Quand le Seigneur parle à Nicodème de la nouvelle naissance (Jean.3), ce n'est pas uniquement parce que l'introduction de l'homme dans le monde offre une figure convenable pour représenter ce qui, sans aucun acte de notre part, s'accomplit en nous lorsque nous sommes introduits dans le royaume de Dieu. Les circonstances de notre naissance naturelle ont été préordonnées pour illustrer le mystère de la régénération. Le Seigneur est Roi. Il n'a pas emprunté ce titre aux gouverneurs des États. C'est lui, au contraire, qui leur a prêté le sien. Et non seulement cela, mais il a encore ordonné toutes choses pour que tout vrai gouvernement terrestre, avec ses lois et ses jugements, ses punitions et ses grâces, sa majesté et la crainte qu'il inspire, nous parle de Celui dont le règne s'étend par-dessus tout ; en sorte que l'expression royaume de Dieu n'est pas figurée mais littérale.
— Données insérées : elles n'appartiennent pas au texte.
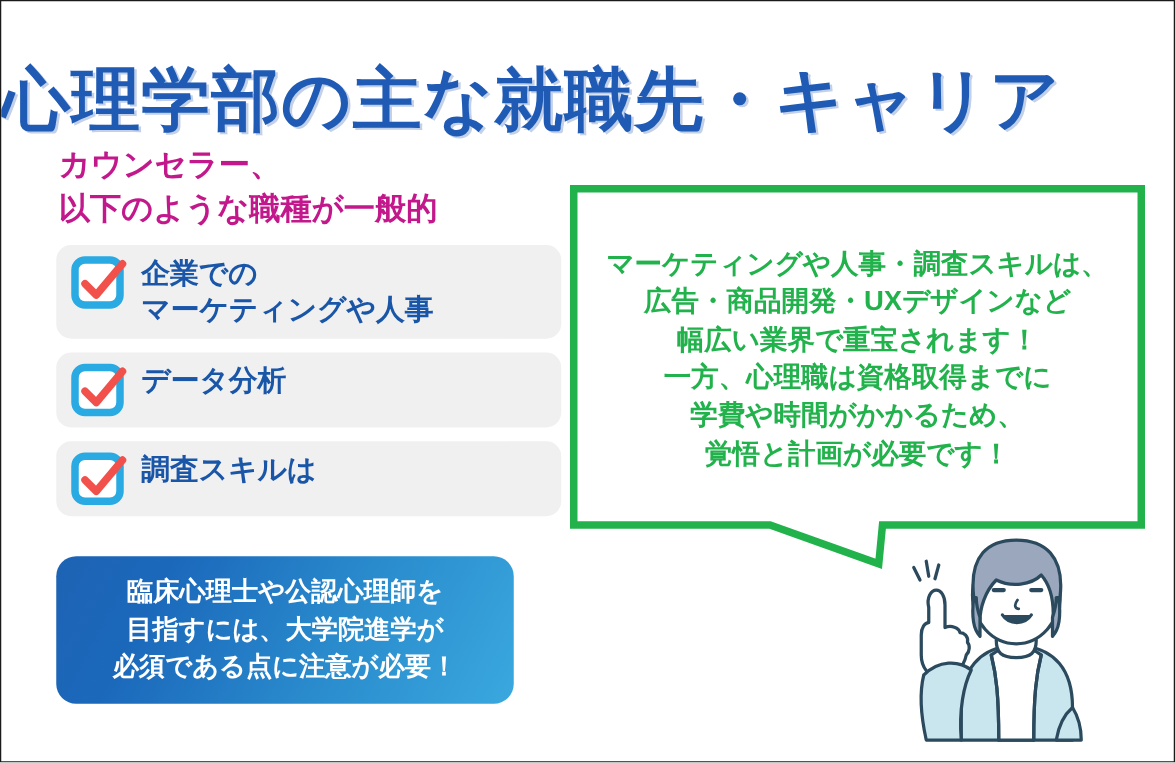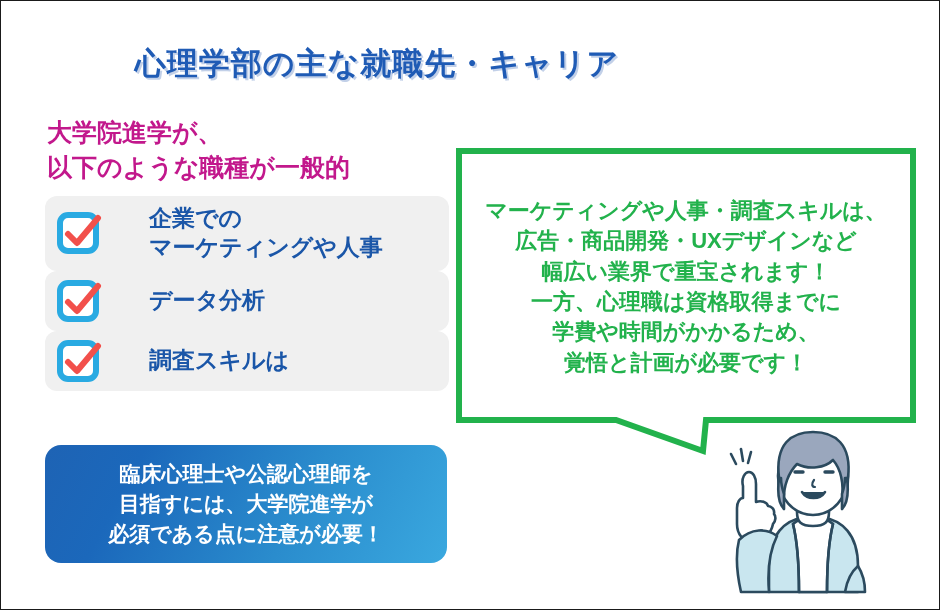"心理学部の主な就職先・キャリア" #page-title { font-size: 31px -> 55px }
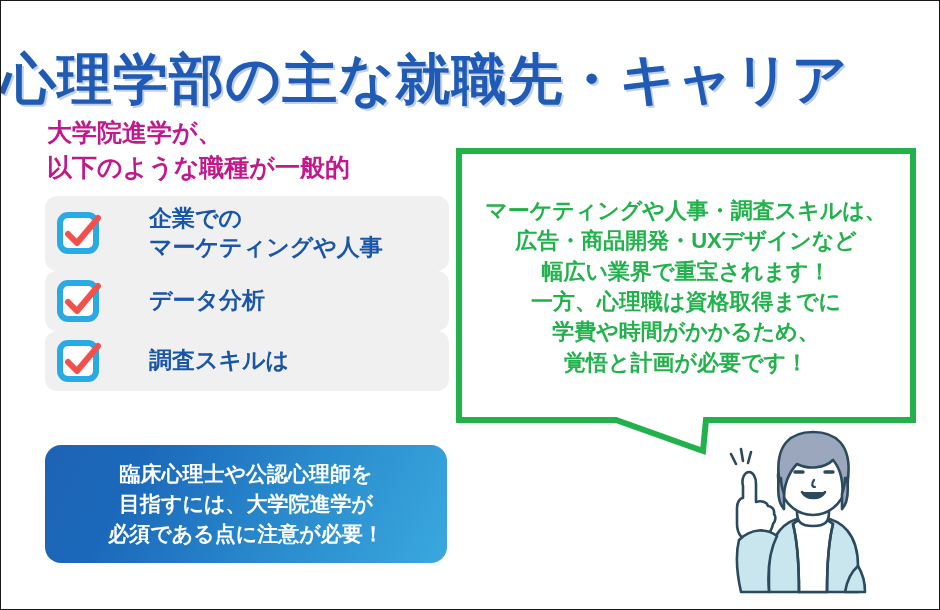"大学院進学が、" div { text: 大学院進学が -> カウンセラー }
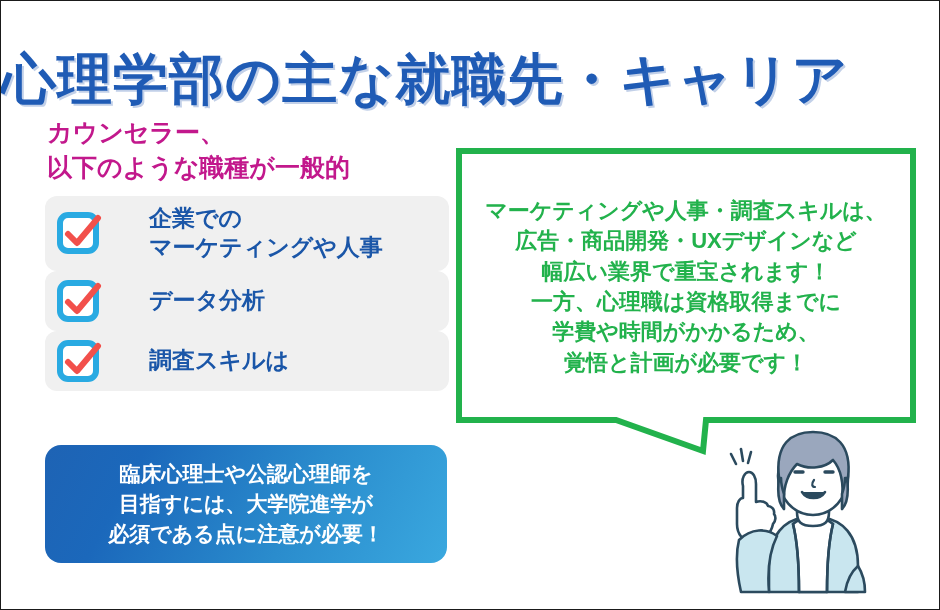"企業での" .job-item { align-items: center -> flex-start; gap: 36px -> none; margin-bottom: none -> 11px }
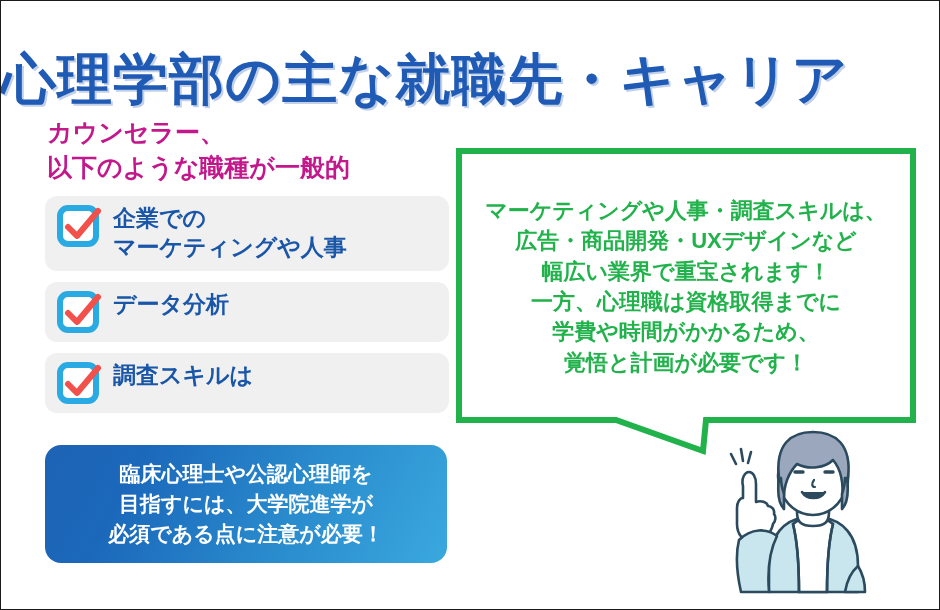"臨床心理士や公認心理師を" #blue-note { width: 402px -> 366px }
Ce sont plutôt les royaumes et les rois terrestres qui sont les figures des véritables. Il en est de même du monde de la nature. Le sol inculte, qui ne produit que des ronces, est un type permanent du cœur de l'homme, soumis à la même malédiction ; il ne produira que des épines sans une culture spirituelle vigilante. L'ivraie qui est mélangée au froment pendant un certain temps est également un type du mélange des justes et des méchants. La corruption de la semence dans la terre et son développement du sein de cette corruption est une prophétie de la résurrection ; tous ces rapprochements que nous trouvons dans l'Écriture sont des types très exacts.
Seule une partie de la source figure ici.